Действительно, можно было поверить в цивилизующую роль этого механизма, упорядочивающего безумную стихию жизни. Все многообразие жизни переведено на язык бумаги; все ее противоречия и конфликты, споры, обиды уместились на белом листе, оттиснуты жемчужным почерком; не люди сталкиваются между собой, хрипя и задыхаясь, давясь от ненависти и злобы, — сталкиваются между собой бумаги. Тихо и мирно слетаются они на зеленое сукно канцелярского стола, и жемчужный почерк решает дело — жемчужный почерк, не кулак и не железо… Правда, может быть, немножко дольше, чем желаем мы, решаются в канцеляриях наши вопросы, наши мечты; но куда нам, в сущности, спешить? — почему нам непременно нужно при нашей жизни осуществить мечты, которые, может быть, и в десятом поколении после нас не осуществятся, независимо от того, оставим ли мы их осуществляться в канцеляриях или во имя их скорейшего осуществления перережем друг друга?

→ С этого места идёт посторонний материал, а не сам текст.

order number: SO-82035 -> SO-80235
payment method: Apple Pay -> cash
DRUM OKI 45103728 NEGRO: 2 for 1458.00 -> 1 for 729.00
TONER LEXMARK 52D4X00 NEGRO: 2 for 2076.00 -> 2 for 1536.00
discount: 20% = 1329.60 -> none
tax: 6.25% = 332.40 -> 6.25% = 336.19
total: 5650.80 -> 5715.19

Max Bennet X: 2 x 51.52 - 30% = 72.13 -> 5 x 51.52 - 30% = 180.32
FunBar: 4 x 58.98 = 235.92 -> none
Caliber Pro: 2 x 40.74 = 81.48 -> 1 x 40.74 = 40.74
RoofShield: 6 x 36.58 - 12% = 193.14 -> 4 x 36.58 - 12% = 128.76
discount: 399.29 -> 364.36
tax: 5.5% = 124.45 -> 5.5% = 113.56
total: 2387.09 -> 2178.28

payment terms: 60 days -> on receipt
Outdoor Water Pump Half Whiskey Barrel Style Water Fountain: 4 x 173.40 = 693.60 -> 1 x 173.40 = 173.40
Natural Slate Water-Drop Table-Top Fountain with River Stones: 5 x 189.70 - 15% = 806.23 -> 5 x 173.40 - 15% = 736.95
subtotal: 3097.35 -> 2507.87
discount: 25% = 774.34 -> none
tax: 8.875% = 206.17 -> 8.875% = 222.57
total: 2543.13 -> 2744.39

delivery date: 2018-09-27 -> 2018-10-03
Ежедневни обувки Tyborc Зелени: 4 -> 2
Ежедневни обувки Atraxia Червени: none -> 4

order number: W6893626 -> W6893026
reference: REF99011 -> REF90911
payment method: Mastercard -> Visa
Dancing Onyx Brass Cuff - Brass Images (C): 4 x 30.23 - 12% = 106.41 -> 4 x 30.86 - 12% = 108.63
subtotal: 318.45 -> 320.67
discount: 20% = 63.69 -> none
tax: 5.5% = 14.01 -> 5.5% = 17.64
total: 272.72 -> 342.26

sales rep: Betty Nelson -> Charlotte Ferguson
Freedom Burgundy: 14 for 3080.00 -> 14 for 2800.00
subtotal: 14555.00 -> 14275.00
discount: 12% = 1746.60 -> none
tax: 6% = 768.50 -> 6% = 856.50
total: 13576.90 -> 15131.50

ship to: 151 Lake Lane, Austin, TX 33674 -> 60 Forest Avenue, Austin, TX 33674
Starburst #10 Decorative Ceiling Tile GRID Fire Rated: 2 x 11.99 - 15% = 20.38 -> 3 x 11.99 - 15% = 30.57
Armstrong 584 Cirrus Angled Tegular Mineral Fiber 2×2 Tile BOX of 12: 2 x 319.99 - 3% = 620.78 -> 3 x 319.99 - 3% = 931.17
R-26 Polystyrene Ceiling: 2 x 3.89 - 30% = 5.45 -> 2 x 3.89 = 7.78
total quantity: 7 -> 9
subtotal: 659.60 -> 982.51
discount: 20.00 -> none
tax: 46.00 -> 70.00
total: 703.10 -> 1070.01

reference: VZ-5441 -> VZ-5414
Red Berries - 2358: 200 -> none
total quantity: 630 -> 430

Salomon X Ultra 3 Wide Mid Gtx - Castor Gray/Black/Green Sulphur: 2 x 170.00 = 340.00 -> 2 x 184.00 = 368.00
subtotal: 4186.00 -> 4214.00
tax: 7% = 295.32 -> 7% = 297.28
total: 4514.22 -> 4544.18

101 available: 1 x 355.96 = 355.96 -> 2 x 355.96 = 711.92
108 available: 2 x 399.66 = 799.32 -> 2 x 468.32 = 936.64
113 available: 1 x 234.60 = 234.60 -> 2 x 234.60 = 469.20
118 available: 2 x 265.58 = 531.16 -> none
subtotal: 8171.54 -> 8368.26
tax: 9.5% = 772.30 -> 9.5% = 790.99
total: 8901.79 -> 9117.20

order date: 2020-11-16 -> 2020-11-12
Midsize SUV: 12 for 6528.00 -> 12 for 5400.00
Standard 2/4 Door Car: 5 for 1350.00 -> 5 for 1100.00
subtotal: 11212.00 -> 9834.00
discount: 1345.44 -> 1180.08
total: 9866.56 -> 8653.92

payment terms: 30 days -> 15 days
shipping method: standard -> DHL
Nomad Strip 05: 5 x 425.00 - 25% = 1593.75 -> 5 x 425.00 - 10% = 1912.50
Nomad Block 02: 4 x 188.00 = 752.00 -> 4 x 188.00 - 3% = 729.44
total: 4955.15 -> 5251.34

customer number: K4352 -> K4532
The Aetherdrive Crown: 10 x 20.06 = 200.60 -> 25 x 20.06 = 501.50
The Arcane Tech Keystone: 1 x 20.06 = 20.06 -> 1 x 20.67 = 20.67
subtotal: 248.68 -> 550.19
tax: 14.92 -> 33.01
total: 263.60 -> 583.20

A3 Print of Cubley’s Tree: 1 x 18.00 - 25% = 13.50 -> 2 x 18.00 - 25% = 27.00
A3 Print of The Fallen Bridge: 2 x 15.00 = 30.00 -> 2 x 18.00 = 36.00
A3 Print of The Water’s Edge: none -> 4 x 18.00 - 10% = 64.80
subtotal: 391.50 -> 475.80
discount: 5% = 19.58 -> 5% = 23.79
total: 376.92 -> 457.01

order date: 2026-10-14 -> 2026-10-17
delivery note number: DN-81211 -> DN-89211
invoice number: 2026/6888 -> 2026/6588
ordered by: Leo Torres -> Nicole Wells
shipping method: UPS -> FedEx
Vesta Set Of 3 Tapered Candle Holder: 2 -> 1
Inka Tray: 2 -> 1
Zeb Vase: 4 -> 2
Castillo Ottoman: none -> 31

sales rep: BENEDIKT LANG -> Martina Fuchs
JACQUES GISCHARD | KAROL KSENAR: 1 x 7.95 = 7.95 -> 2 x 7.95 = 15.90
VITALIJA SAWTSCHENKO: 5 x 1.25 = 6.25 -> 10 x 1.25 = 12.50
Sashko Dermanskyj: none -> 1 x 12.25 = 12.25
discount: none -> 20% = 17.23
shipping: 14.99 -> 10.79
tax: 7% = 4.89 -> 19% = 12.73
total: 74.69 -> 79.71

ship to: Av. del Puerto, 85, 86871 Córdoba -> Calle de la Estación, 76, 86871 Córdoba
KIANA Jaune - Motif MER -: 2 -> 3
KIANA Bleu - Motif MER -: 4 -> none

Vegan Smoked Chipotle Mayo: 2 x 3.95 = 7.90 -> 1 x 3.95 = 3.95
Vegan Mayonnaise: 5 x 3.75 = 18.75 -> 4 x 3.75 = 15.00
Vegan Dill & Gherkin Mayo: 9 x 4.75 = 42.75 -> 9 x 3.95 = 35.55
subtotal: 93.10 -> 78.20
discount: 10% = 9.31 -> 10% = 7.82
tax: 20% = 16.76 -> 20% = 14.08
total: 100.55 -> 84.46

Он, конечно, понимал цену всем этим тихим канцелярским радостям. Что эти радости в сравнении, например, с тем удовлетворением, которое получает от своего труда присяжный поверенный или профессор физики — он, Клеточников, мог бы быть и тем и другим, если бы закончил образование, — или удовлетворением, которое получает от своего труда общественный деятель, пытающийся ускорить процесс совершенствования мира? Никакого сравнения не может быть.
Но он и не жаждал иного удовлетворения, иных радостей! Он именно отказался от соблазнов связанного с другими, зависимого существования. У него было особое удовлетворение, высшее, недоступное профессорам и присяжным поверенным, — удовлетворение своей свободой, независимостью, своей «системой».